Application of (R)-(p-CF3)3-i-PrPHOXMe2 ((R)-L5) was initially explored in the intermolecular palladium-catalyzed enantioselective allylic alkylation of silyl enol ether 17 with mesylate 18 (Scheme 4). Previously we disclosed the initial development and optimization of this transformation using (S)-t-BuPHOX ((S)-L2), which afforded chloroallylketone (S)-19 in 82% yield and 92% ee (entry 1).12d Substitution of (S)-L2 with the electronically modified (S)-(p-CF3)3-t-BuPHOX ((S)-L1) provided the product ((S)-19) in a slightly diminished 91% ee (entry 2).

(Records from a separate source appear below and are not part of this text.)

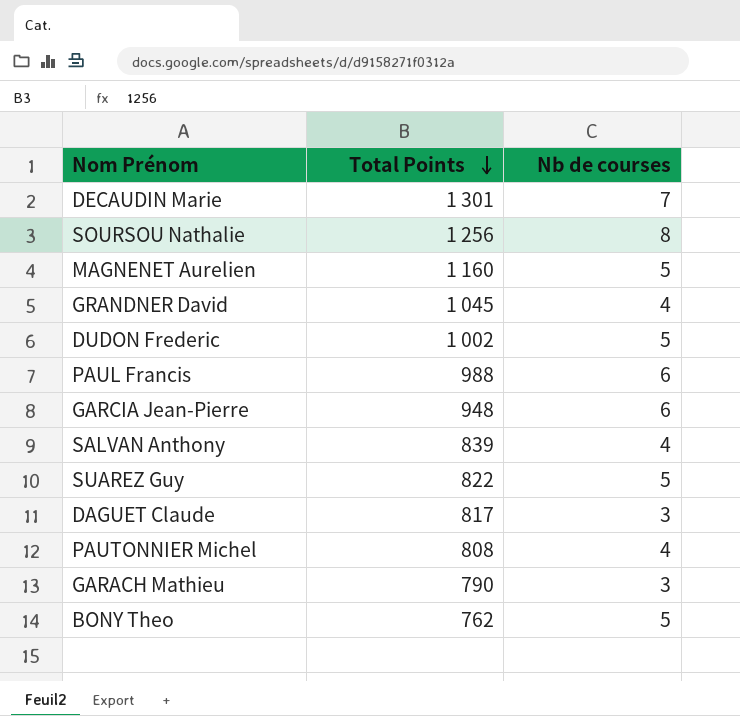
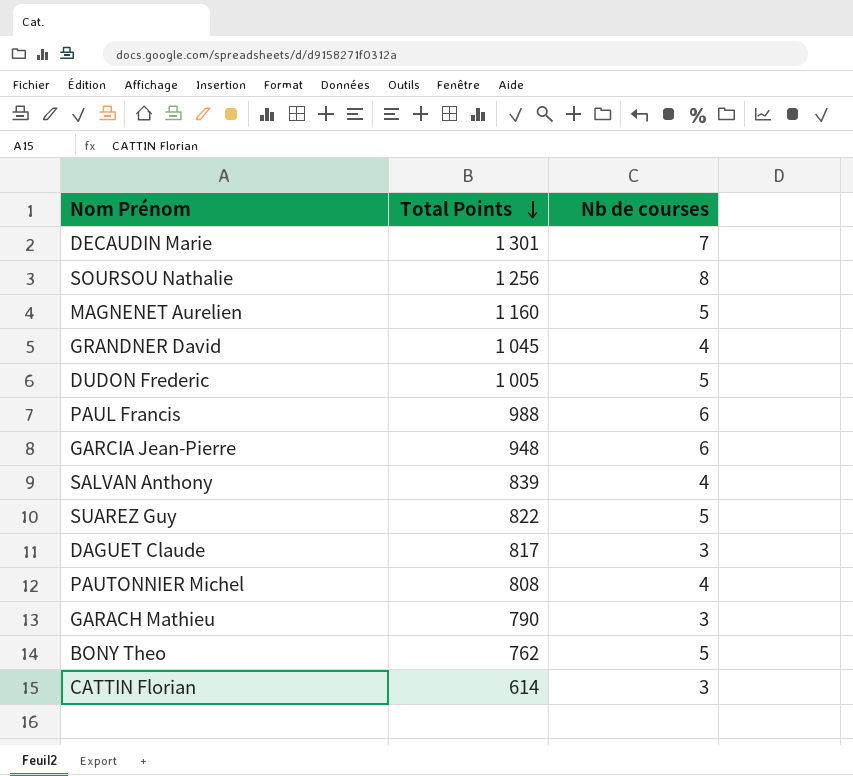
DUDON Frederic | Total Points: 1 002 -> 1 005
row CATTIN Florian: none -> 614 | 3

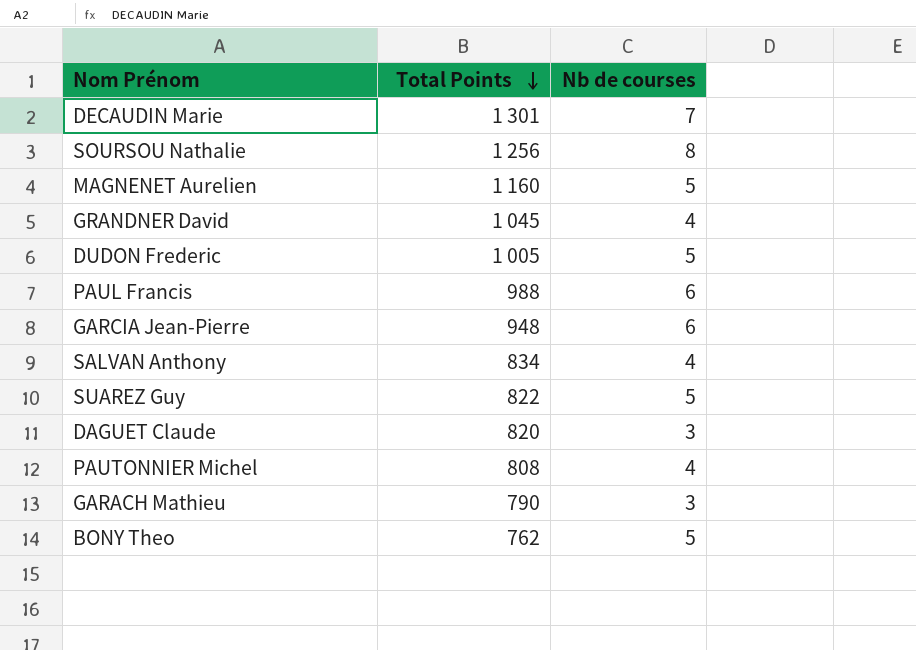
row CATTIN Florian: 614 | 3 -> none
SALVAN Anthony | Total Points: 839 -> 834
DAGUET Claude | Total Points: 817 -> 820

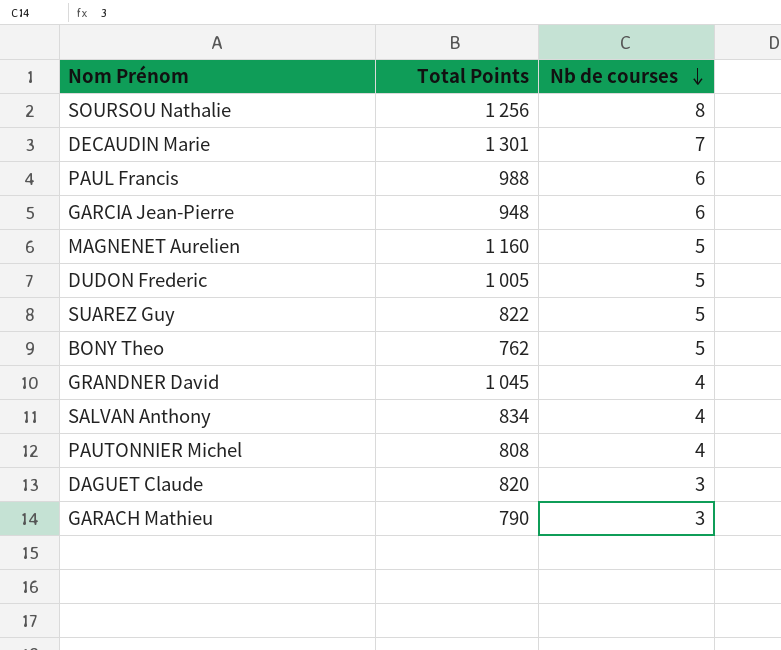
row order: Total Points descending -> Nb de courses descending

Switching the ligand to (S)-5,5-diphenyl-i-PrPHOX ((S)-L3) furnished chloroallylketone (S)-19 in 90% ee (entry 3). Moving into the opposite enantiomeric series, the use of (R)-5,5-dimethyl-i-PrPHOX ((R)-L4) provided chloroallylketone (R)-19 in a somewhat diminished 89% ee (entry 4) compared to the originally optimized reaction conditions (entry 1). Alternatively, we were pleased to find that (R)-(p-CF3)3-i-PrPHOXMe2 ((R)-L5) afforded chloroallylketone (R)-19 in the same 91% ee (entry 5) in the opposite enantiomeric series compared to the use of (S)-(p-CF3)3-t-BuPHOX (entry 2). It is noteworthy that the required reaction time and isolated yield of chloroallylketone 19 were independent of the ligand employed. Thus, (R)-(p-CF3)3-i-PrPHOXMe2 ((R)-L5) can allow access to the enantiomeric series of products to those afforded in reactions employing (S)-L1 without any loss in product ee in a cost-effective manner, being derived from (R)-valine, which is less than 2% of the cost of (R)-t-leucine.

Scheme 4.

Scheme 4

Open in a new tab

Ligand Comparison in Enantioselective Palladium-Catalyzed Intermolecular Allylic Alkylation.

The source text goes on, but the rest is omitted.